Estamos en el año 1948, en tercer año de Derecho, clase de Legislación Obrera. Todos los alumnos salíamos del salón a conversar mientras llegaba el nuevo profesor. Fidel se quedó en el salón leyendo un libro. Estaba como “transportado” a otro mundo. Me le acerco y veo que está leyendo Mi lucha de Adolfo Hitler. Sorprendido le pregunto, pues además de compañeros éramos buenos amigos, qué hacía leyéndose ese libro. Me parecía tan despreciable el libro como el autor. Pero cuál no sería mi sorpresa cuando me contestó: “¿Por qué no voy a leerme este libro? Tengo mucho que aprender de él. Me gusta. Este fue uno de los hombres más grandes de la historia”. Nunca pude entender por qué admiraba al fundador del nacionalsocialismo alemán. En ese momento no le di mayor importancia. Cosas de Fidel, dije, quien siempre buscaba llamar la atención de alguna manera. Después, en el juicio en el que se defendía del asalto al Cuartel Moncada, repitió las mismas palabras de Hitler: “La historia me absolverá.

Fue después, cuando la revolución impuso un régimen basado en el culto a la personalidad y en la fuerza, cuando entendí su entusiasmo con Mi lucha. Fidel se identificaba con el dictador alemán porque tenía mucho en común con él: rasgos paranoicos que generan un egocentrismo patológico destructivo. Un psiquiatra de mucho prestigio profesional nos confirmó este diagnóstico.

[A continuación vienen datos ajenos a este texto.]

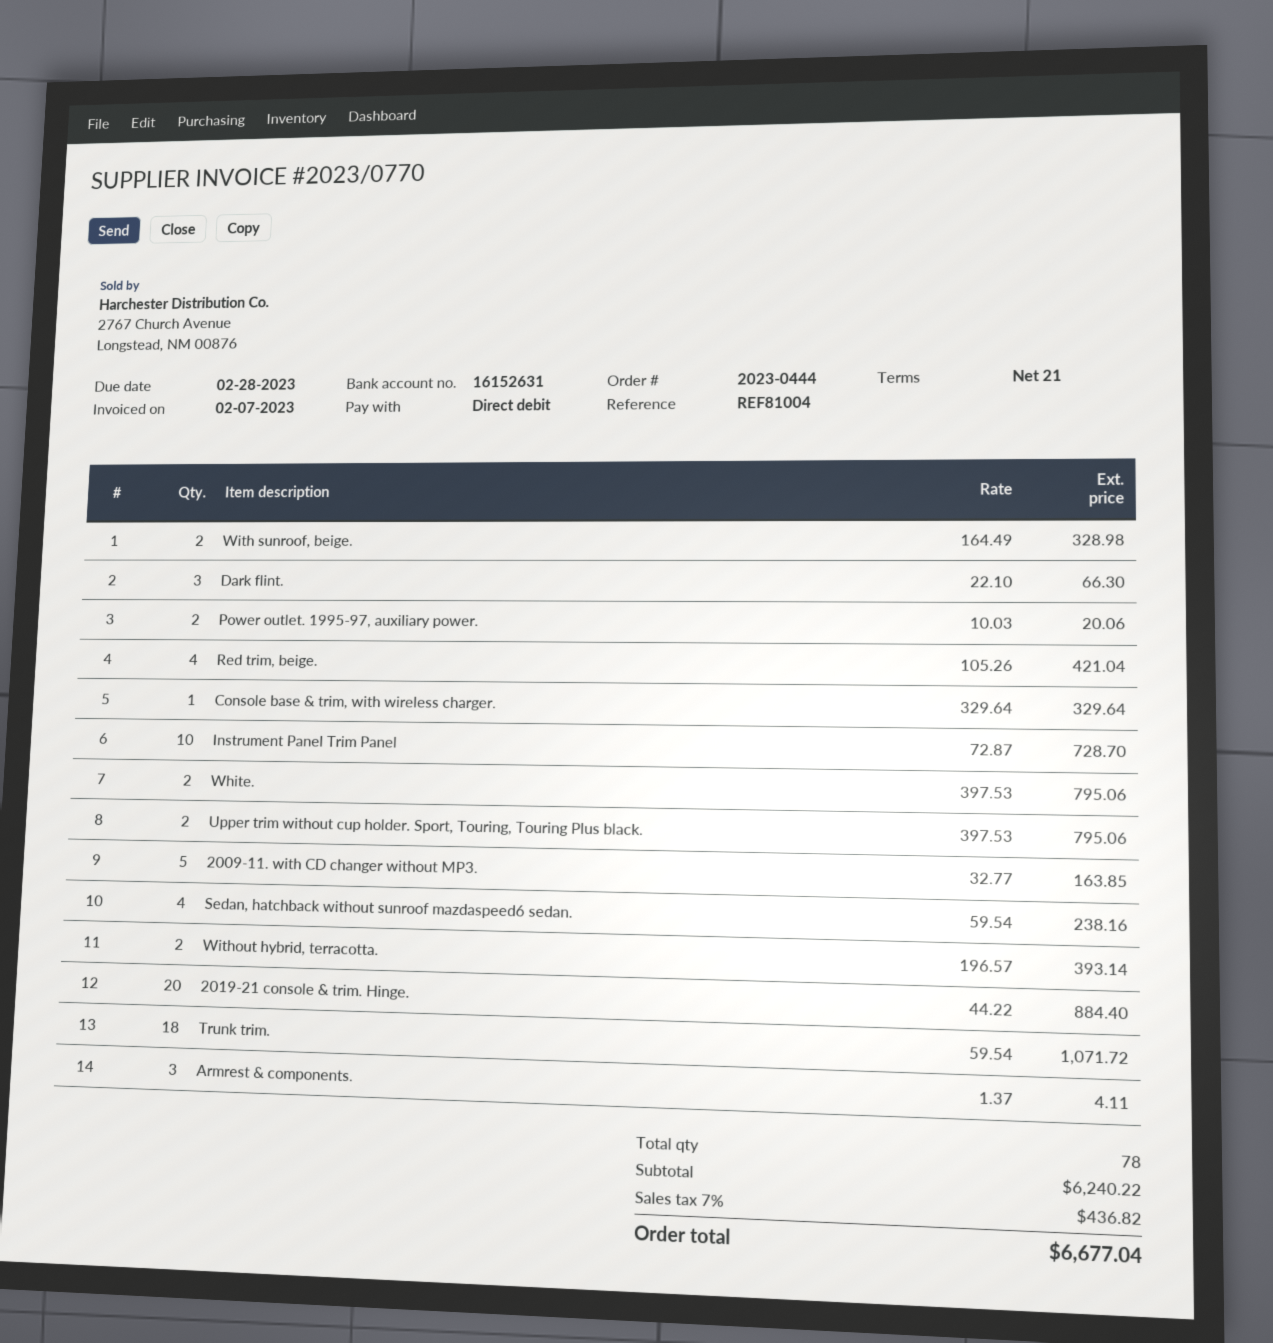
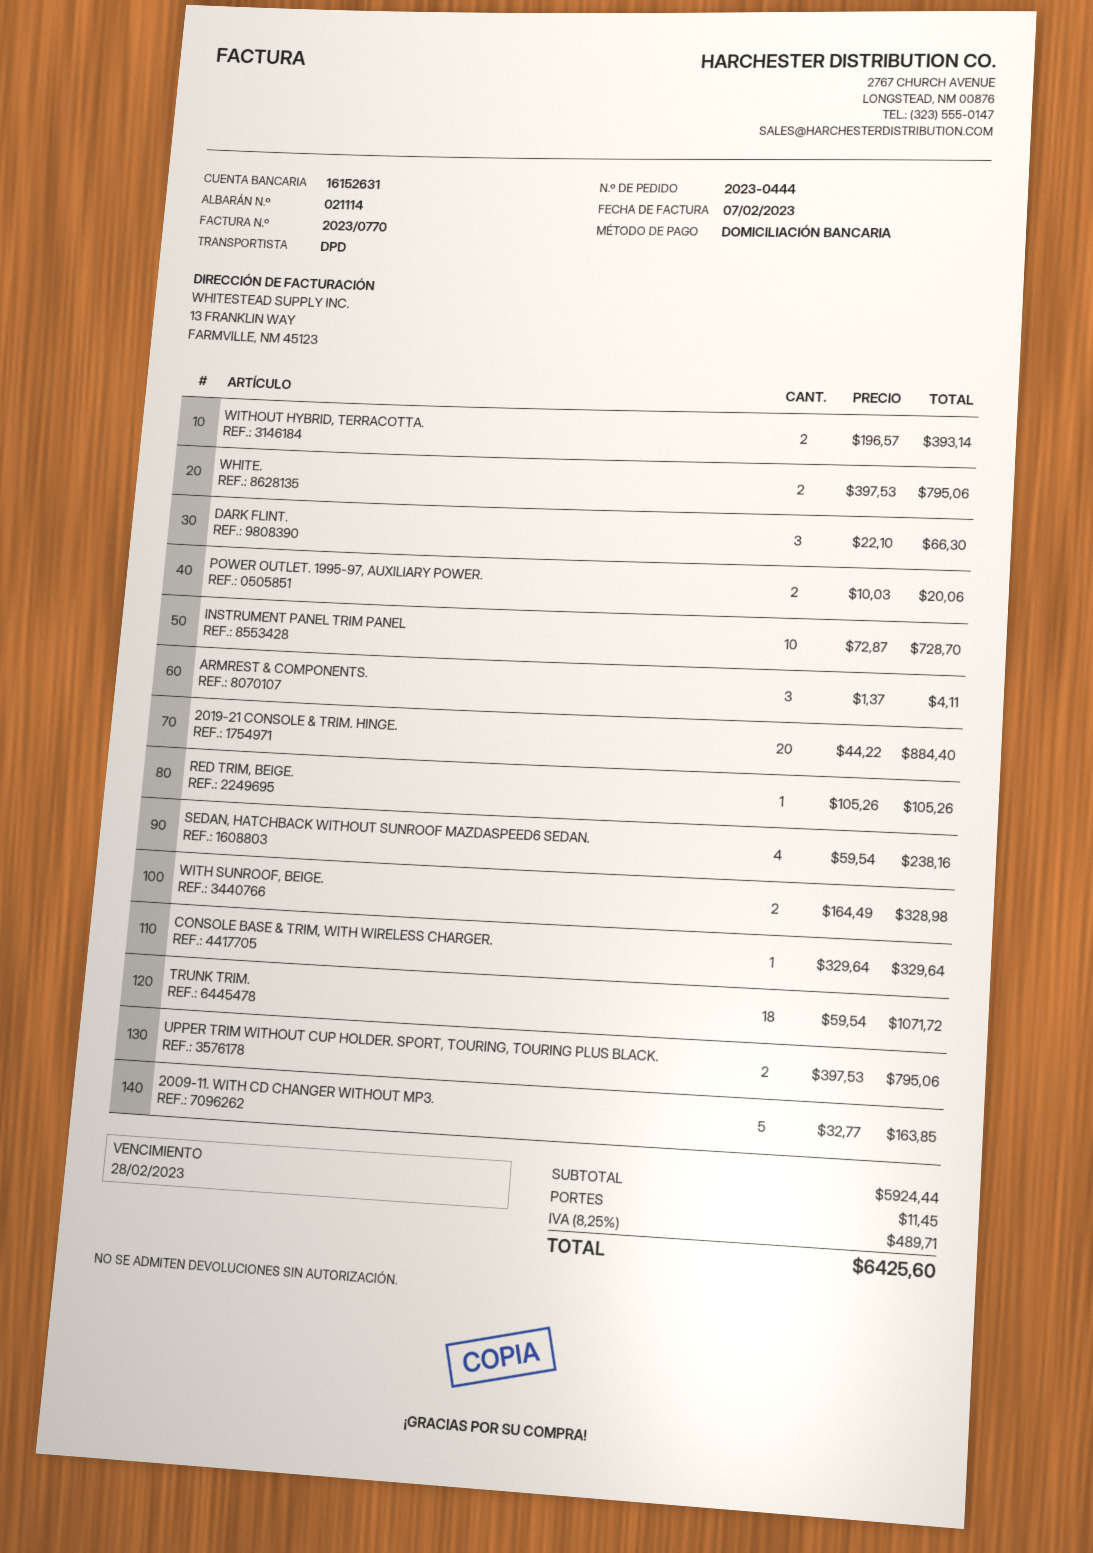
Red trim, beige.: 4 x 105.26 = 421.04 -> 1 x 105.26 = 105.26
subtotal: 6240.22 -> 5924.44
shipping: none -> 11.45
tax: 7% = 436.82 -> 8.25% = 489.71
total: 6677.04 -> 6425.60

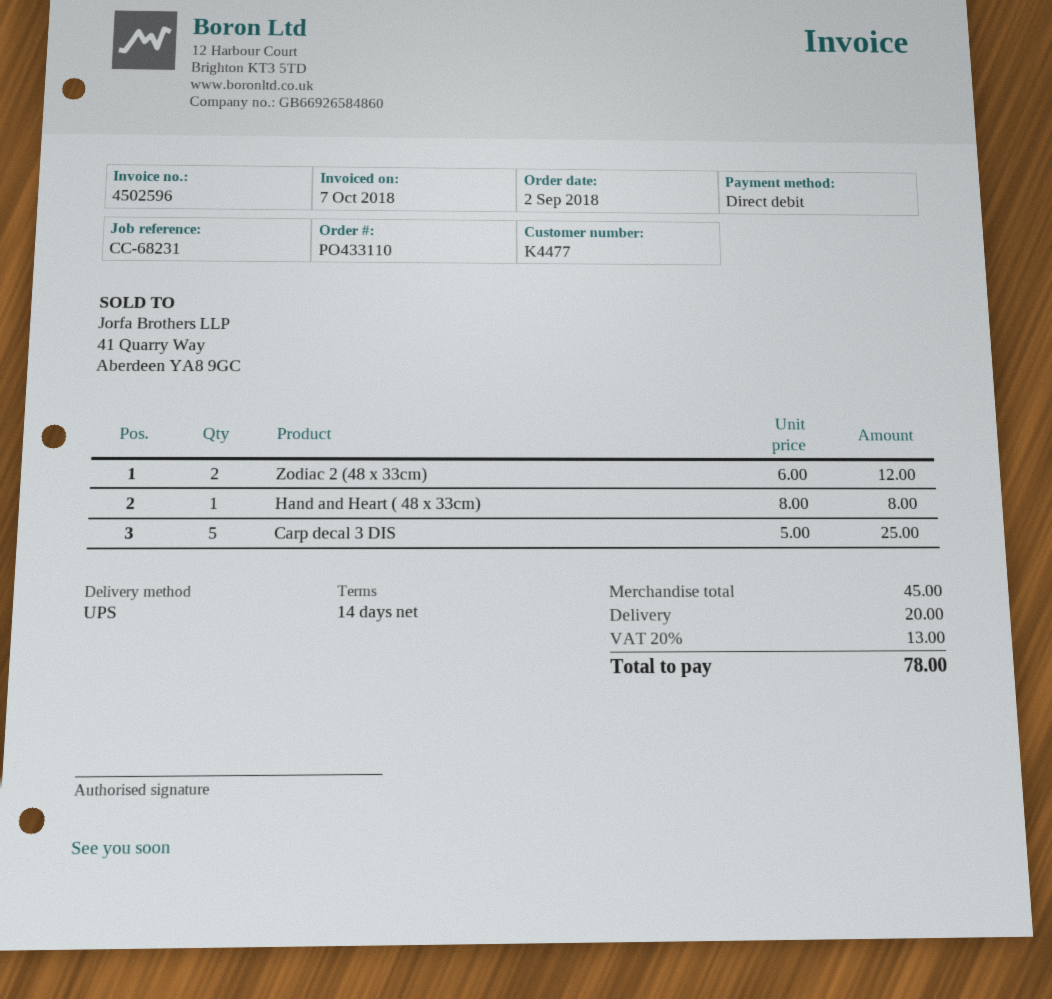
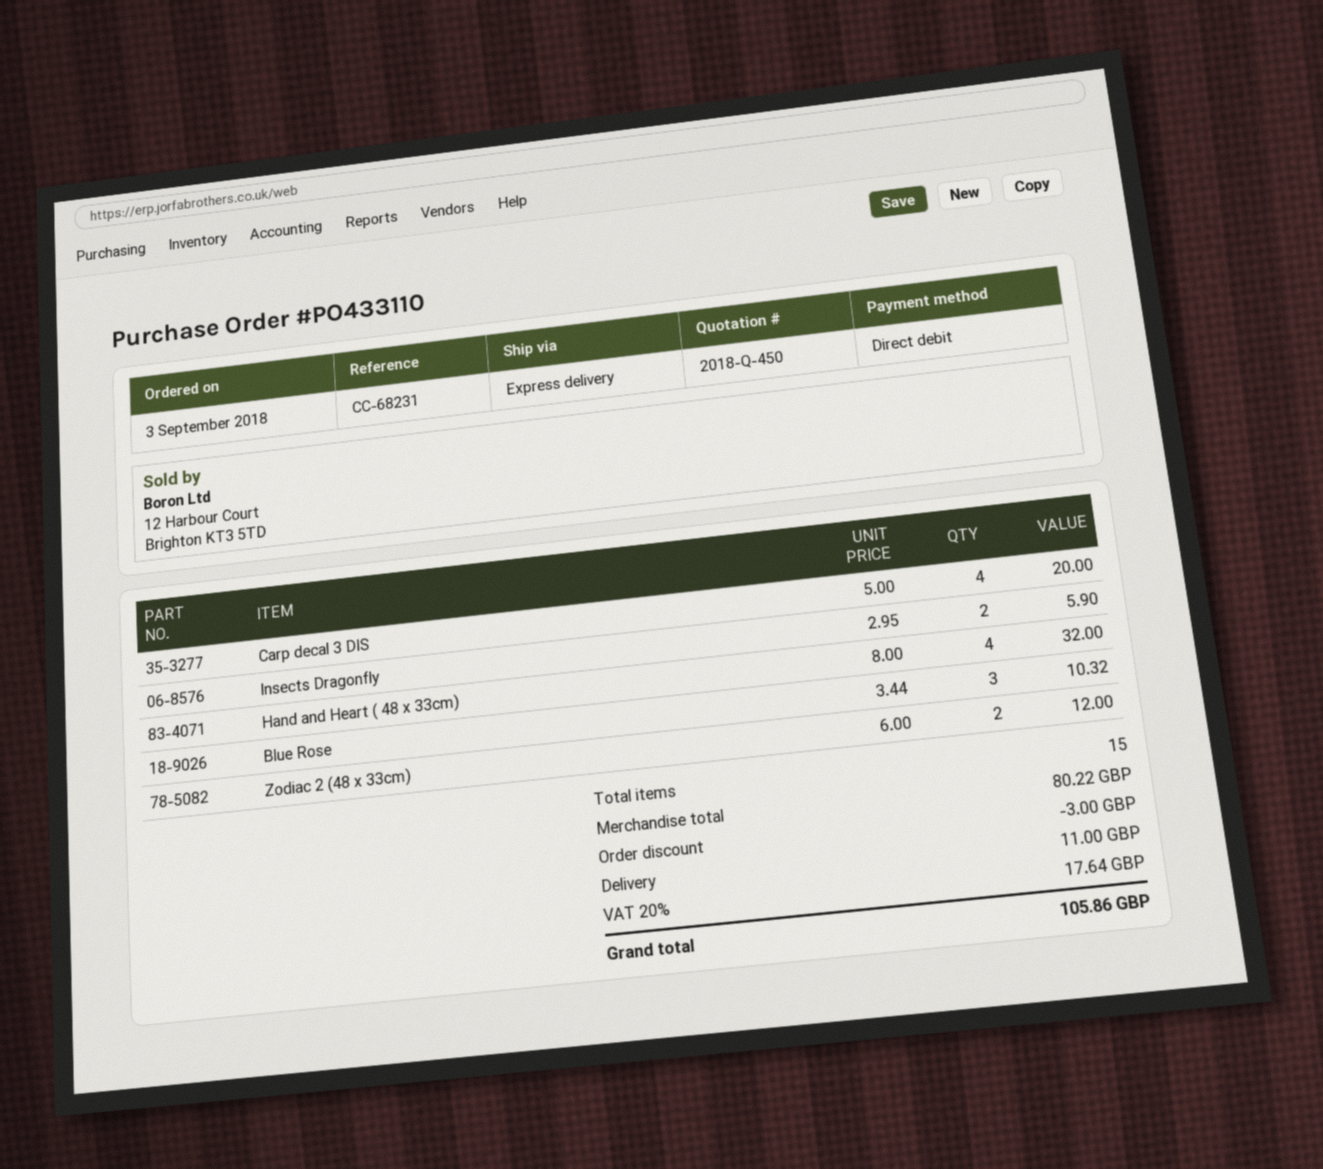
order date: 2018-09-02 -> 2018-09-03
shipping method: UPS -> express
Hand and Heart ( 48 x 33cm): 1 x 8.00 = 8.00 -> 4 x 8.00 = 32.00
Carp decal 3 DIS: 5 x 5.00 = 25.00 -> 4 x 5.00 = 20.00
Insects Dragonfly: none -> 2 x 2.95 = 5.90
Blue Rose: none -> 3 x 3.44 = 10.32
subtotal: 45.00 -> 80.22
discount: none -> 3.00
shipping: 20.00 -> 11.00
tax: 20% = 13.00 -> 20% = 17.64
total: 78.00 -> 105.86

Ambos practicaron por igual el culto a la personalidad y al poder político por encima de todo otro valor ético o social. El poder por el poder mismo. La hegemonía más absoluta sobre todas las personas y sobre todas las cosas al precio que el pueblo tuviera que pagar. Es sencillamente algo patológico. Fidel, como Hitler, no sabe distinguir entre el bien o el mal, sino entre lo que le da más poder y aquello que se lo puede disminuir. Y si el pueblo sufre por eso, su paranoia no le permite cambiar. Para eso sirve el pueblo.

Por eso la definición más exacta de Fidel es la siguiente: “Es un paranoico que en sus momentos de lucidez, que son pocos, es comunista”. Es difícil una definición más precisa.

Cualquier semejanza con el teniente es pura casualidad.